Por: José-Fernando Rey Ballesteros | Fuente: PastoralyTeologia.blogspot.com



"Completo en mi carne lo que falta a los sufrimientos de Cristo" (Col 1, 24).

Alguien debería dar un respingo al escuchar estas palabras del Apóstol. ¿Acaso la Pasión de Cristo está incompleta? ¿No fue suficiente tanto dolor, no bastó con tanta Sangre, no colmó toda medida tan obediencia?

Es, quizá, una de las facetas más sobrecogedoras del drama de la Pasión: toda esa Sangre no es suficiente. Nadie puede decir: “Cristo murió por mí; por tanto, ya estoy salvado. No debo preocuparme, ni es preciso que yo aporte nada más, porque su Pasión me ha logrado el perdón de todas mis culpas y la entrada en el Paraíso”. Si así fuera, habría que afirmar, acto seguido, que todo hombre está salvado, y que nadie se condenará, puesto que Cristo murió por todos.

Y, sin embargo, no es así. La Sangre de Cristo podría haberse derramado en vano, si cada hombre no aporta lo que falta a esa Pasión y no completa en su carne, según las palabras del Apóstol, los sufrimientos de su Redentor.

    Para que la Pasión de Cristo me salve, es preciso que yo me asocie a Ella. Debo tomar la mano llagada que Jesús me tiende desde lo alto de la Cruz, y prolongar en mi vida, en mis miembros, en mi corazón y en mi carne la Pasión de mi Redentor. Debo hacerme uno con Él, y completar en mí la Ofrenda, el Sacrificio de Salvación ofrecido por todos los hombres. Entonces estaré salvado.



Me uno a la Pasión de Cristo cada vez que confieso mis culpas en el Sacramento del Perdón y recibo la absolución sacramental. Santa Catalina de Siena decía que, mientras el sacerdote pronunciaba las palabras de la absolución, ella sentía que la Sangre de Cristo se derramaba sobre su alma y la bañaba.

Me uno a la Pasión de Cristo cada vez que tomo parte en el sacrificio Eucarístico. “Toma parte” no es, simplemente, asistir, como pudiera asistir a una representación teatral o a un espectáculo.

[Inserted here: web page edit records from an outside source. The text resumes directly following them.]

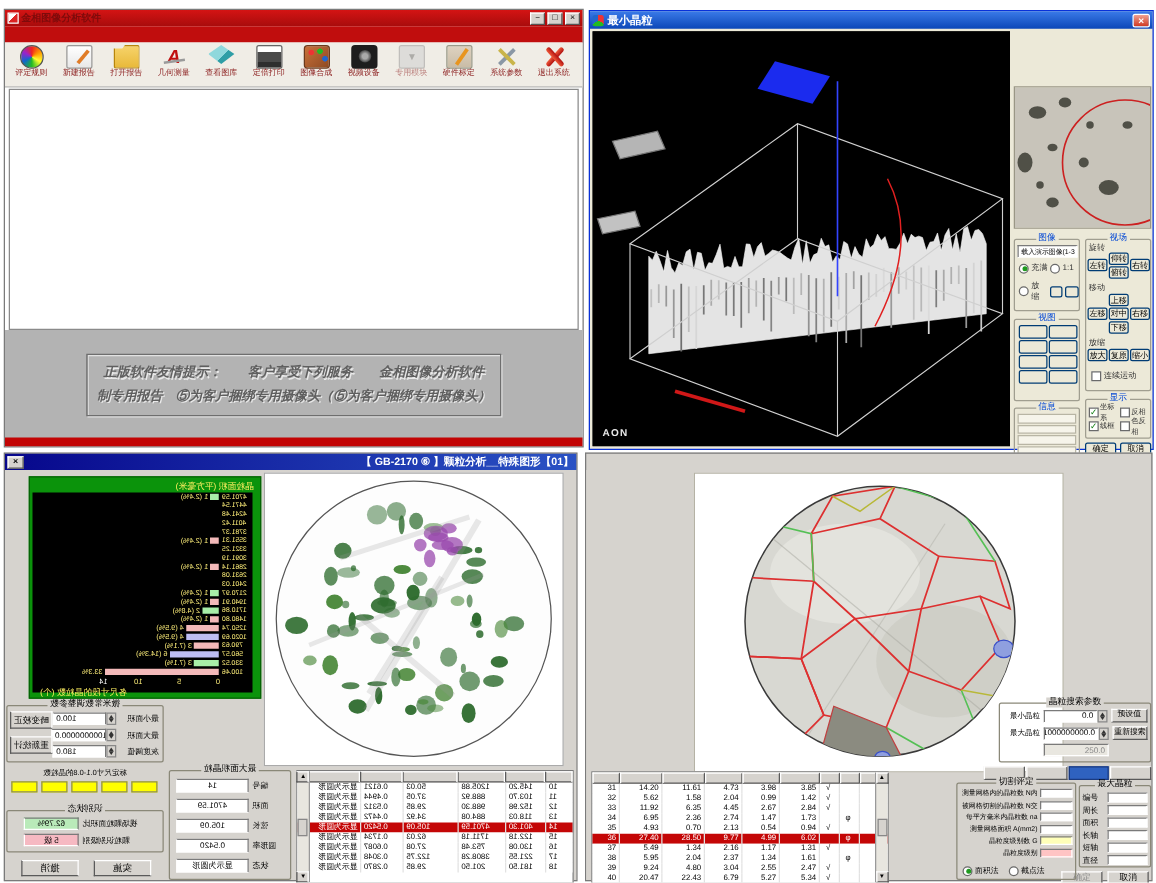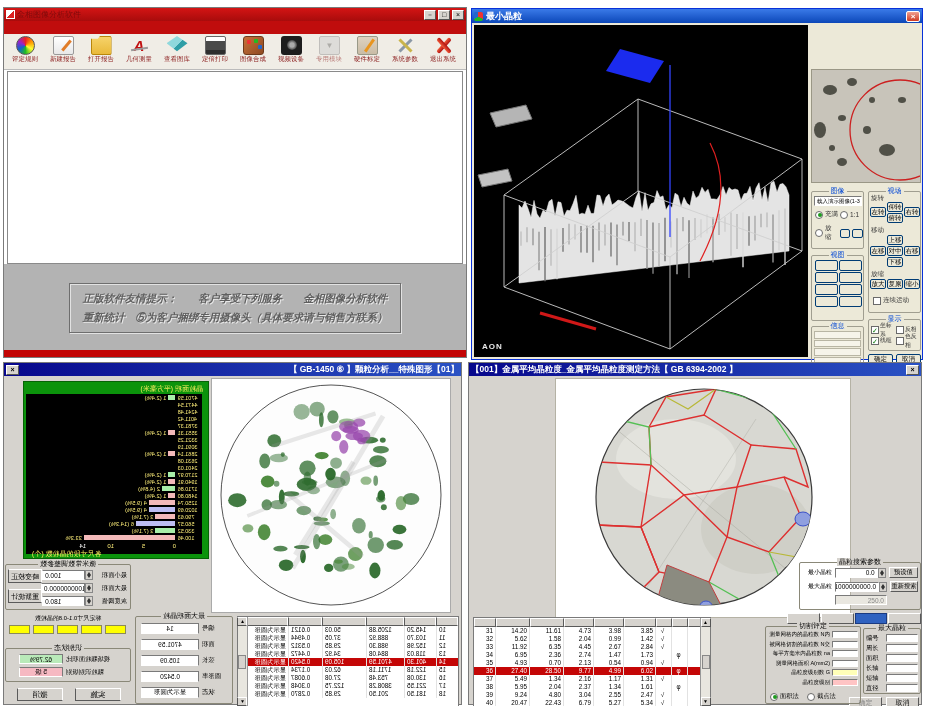"金相图像分析软件" #tl .ttext { font-weight: normal -> bold }
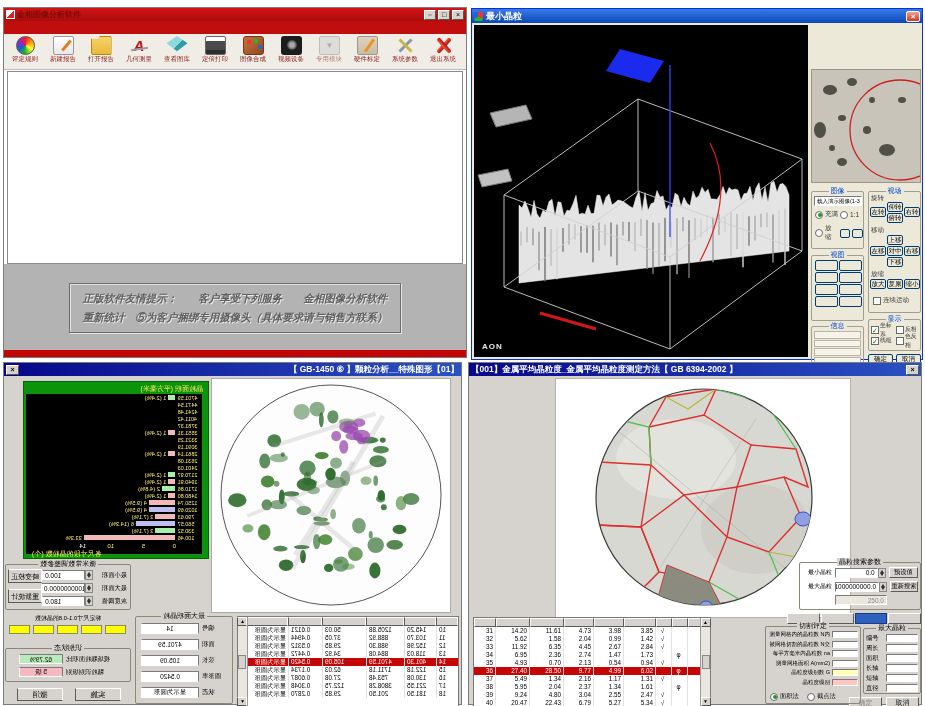"重新统计 ⑤为客户捆绑专用摄像头（具体要求请与销售方联系）" div.nline { text: 重新统计　⑤为客户捆绑专用摄像头（具体要求请与销售方联系 -> 制专用报告　⑤为客户捆绑专用摄像头（⑤为客户捆绑专用摄像头 }
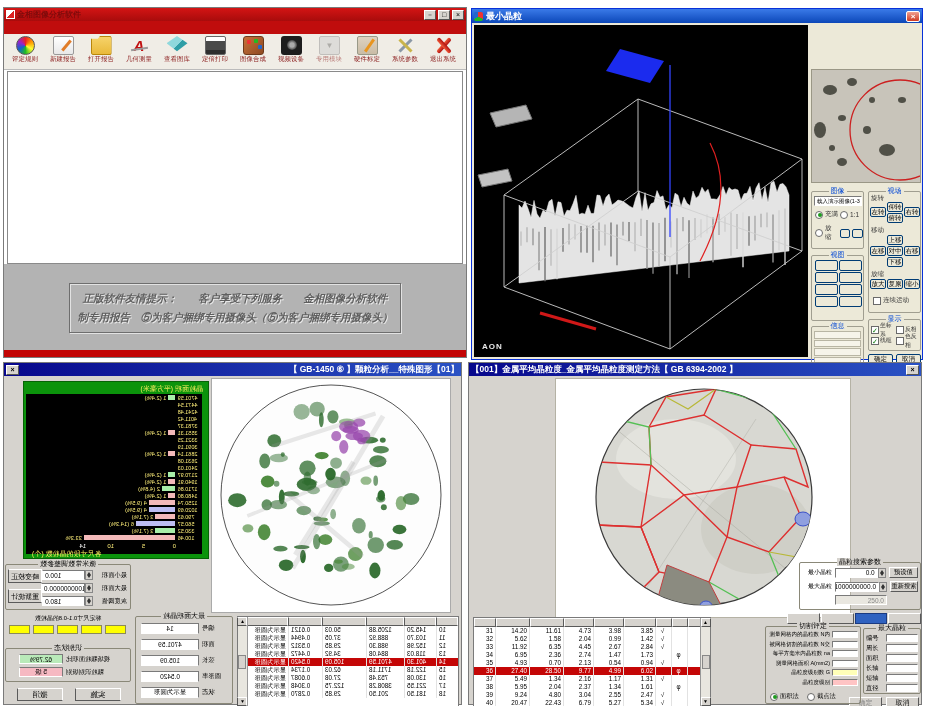"【 GB-1450 ⑥ 】颗粒分析__特殊图形【01】" span { text: GB-1450 -> GB-2170 }
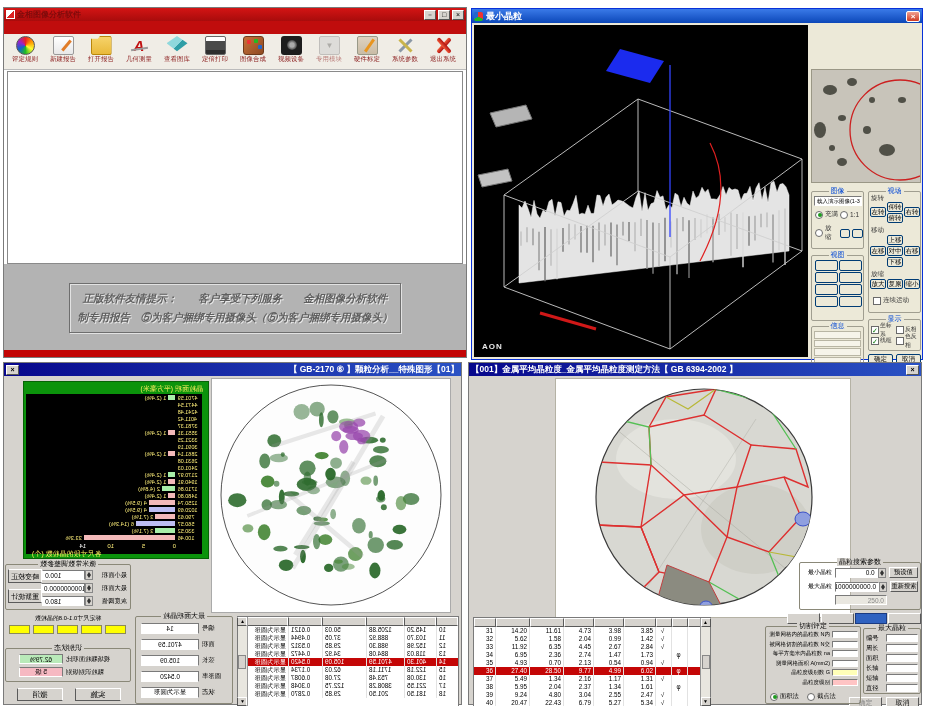"【001】金属平均晶粒度_金属平均晶粒度测定方法【 GB 6394-2002 】" div.navtb { html: <div> <span>【001】金属平均晶粒度_金属平均晶粒度测定方法【 GB 6394-2002 】</span> <span>×</span> </div> -> none }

No basta ocupar el sitio en el banco de la iglesia: debo subirme espiritualmente al altar, ofrecerme en la misma patena en que el sacerdote ofrece el Cuerpo de Cristo, entregar a Dios cuanto soy y cuanto tengo en cada Misa, y comulgar como quien se hace verdaderamente uno con Aquél a quien recibe. Si así lo hago, en cada Eucaristía me convierto en ofrenda, unido a la única Ofrenda.

Me uno a la Pasión de Cristo cada vez que mortifico mis miembros terrenos: cuando ayuno, cuando retraso un vaso de agua durante quince minutos y se lo ofrezco a Dios, cuando salgo de la cama a la hora en punto, entregando al Señor el sacrificio de las primicias, cuando adopto, voluntariamente, una postura ligeramente incómoda en la silla en que me siento... Así, y de mil formas más, con pequeñas mortificaciones voluntarias completo en mi carne lo que falta a los sufrimientos de Cristo.

Y me uno a la Pasión de Cristo cada vez que sobrellevo con alegría los mil padecimientos de la vida: cuando procuro no quejarme del calor ni del frío, cuando sonrío ante una persona cargante, cuando trato de que no se noten un dolor de cabeza o unas molestias de estómago, cuando perdono de corazón a quien me ha hecho daño...

Entonces puedo decir, como el Apóstol, que completo en mi carne lo que falta a los sufrimientos de Cristo. Y, si todo ello lo hago en gracia de Dios, la Pasión que Cristo padeció por mí no habrá sucedido en vano.